[Task objective]:
Your job is to transcribe all the records that follow, excluding any pictures.

[Supplied entries]:

>>>>>

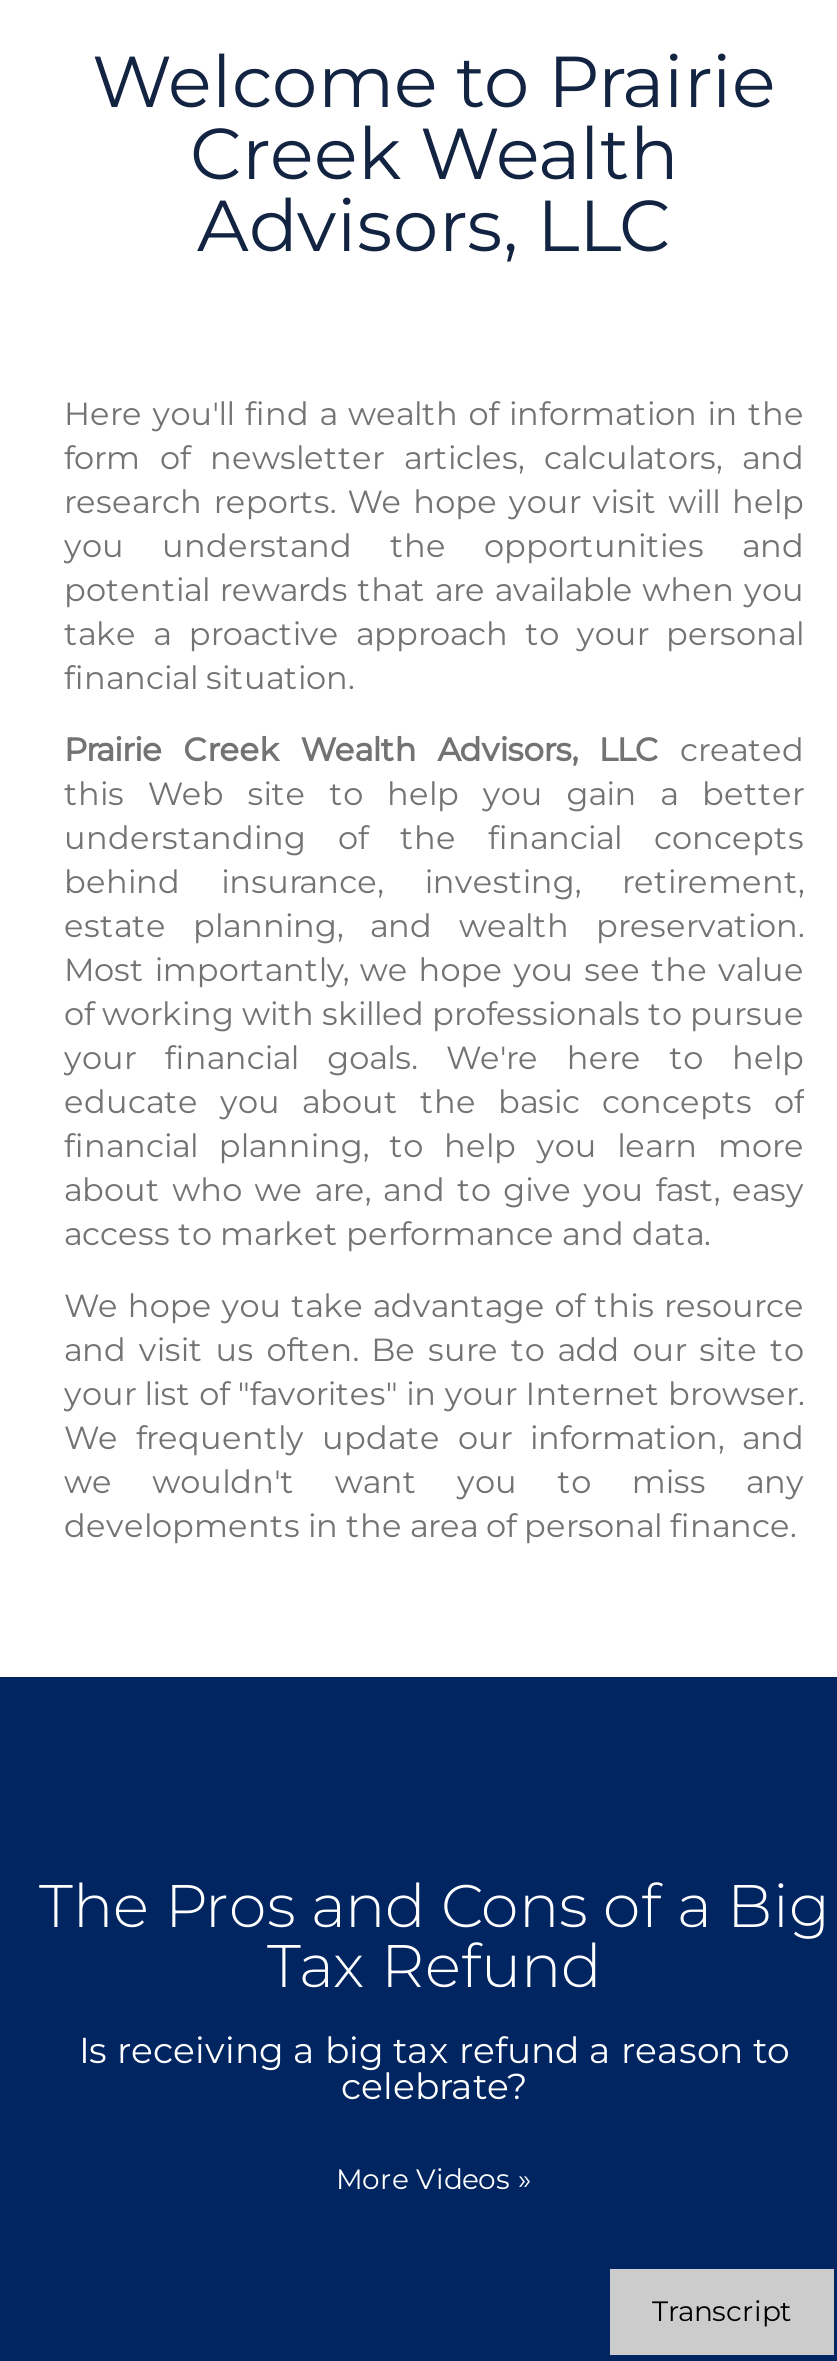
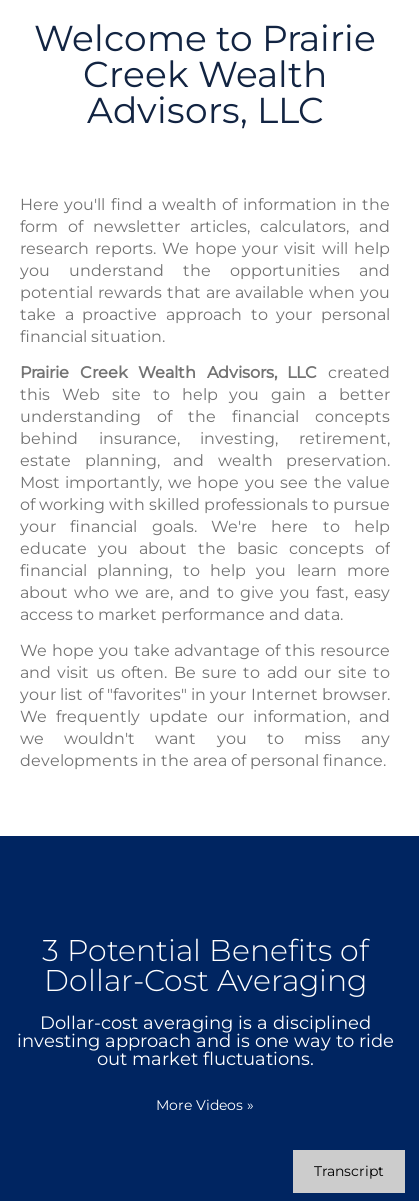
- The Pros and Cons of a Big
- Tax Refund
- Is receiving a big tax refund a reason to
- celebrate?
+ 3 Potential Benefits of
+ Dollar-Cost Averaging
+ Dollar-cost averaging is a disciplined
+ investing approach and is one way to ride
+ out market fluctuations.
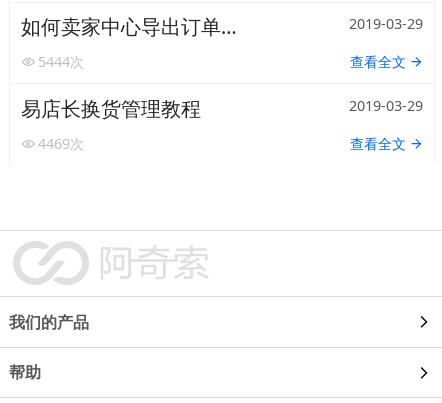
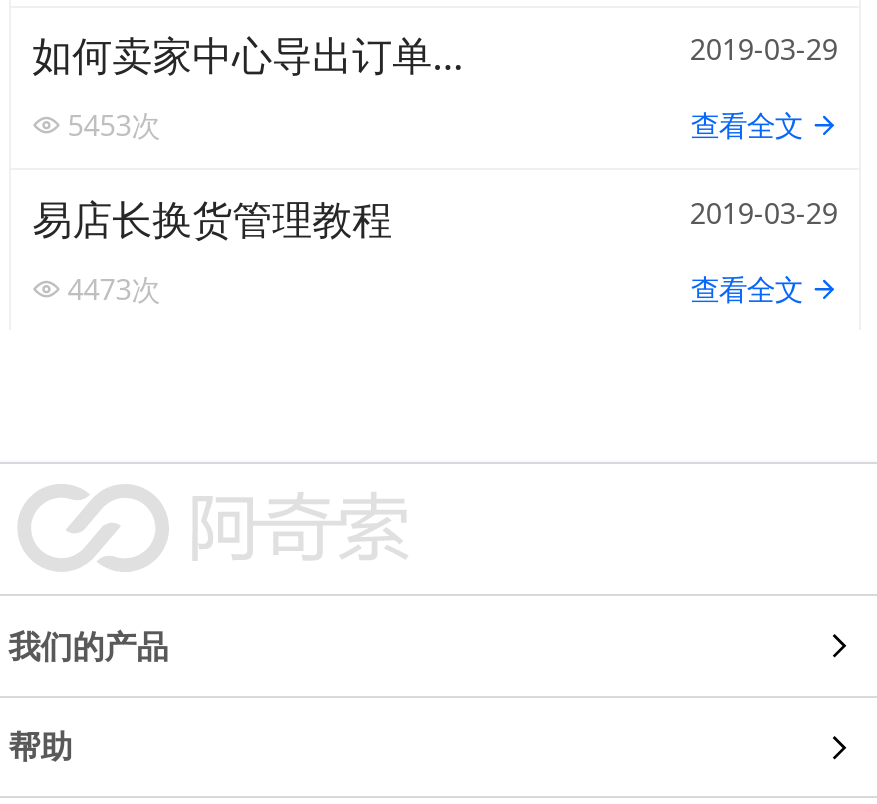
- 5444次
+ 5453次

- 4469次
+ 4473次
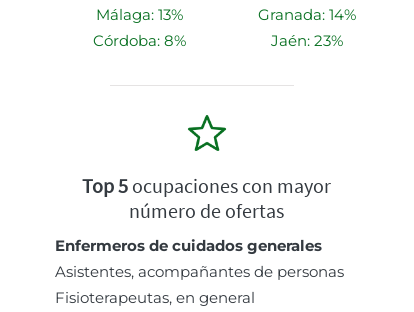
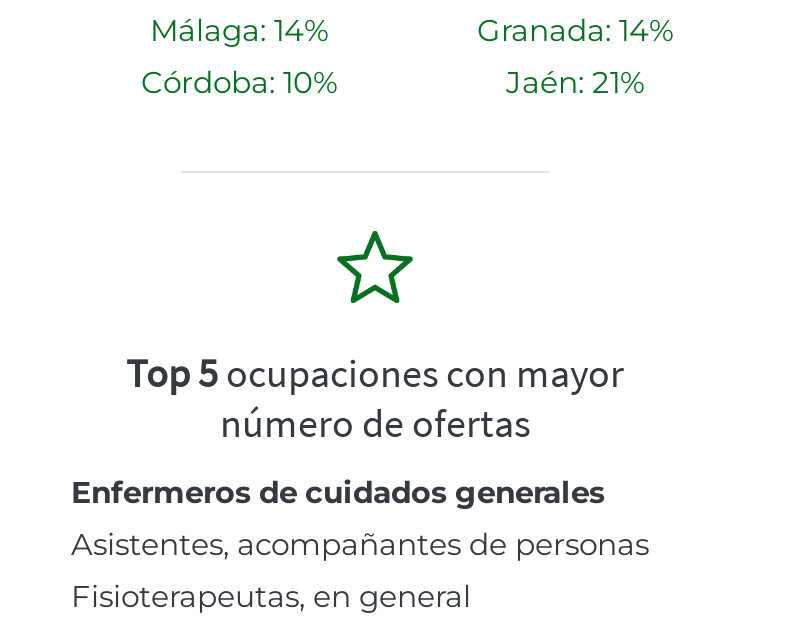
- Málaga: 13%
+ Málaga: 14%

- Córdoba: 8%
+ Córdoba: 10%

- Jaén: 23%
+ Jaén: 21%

<<<<<

[Expected answer]:
- The Pros and Cons of a Big
- Tax Refund
- Is receiving a big tax refund a reason to
- celebrate?
+ 3 Potential Benefits of
+ Dollar-Cost Averaging
+ Dollar-cost averaging is a disciplined
+ investing approach and is one way to ride
+ out market fluctuations.
- 5444次
+ 5453次

- 4469次
+ 4473次
- Málaga: 13%
+ Málaga: 14%

- Córdoba: 8%
+ Córdoba: 10%

- Jaén: 23%
+ Jaén: 21%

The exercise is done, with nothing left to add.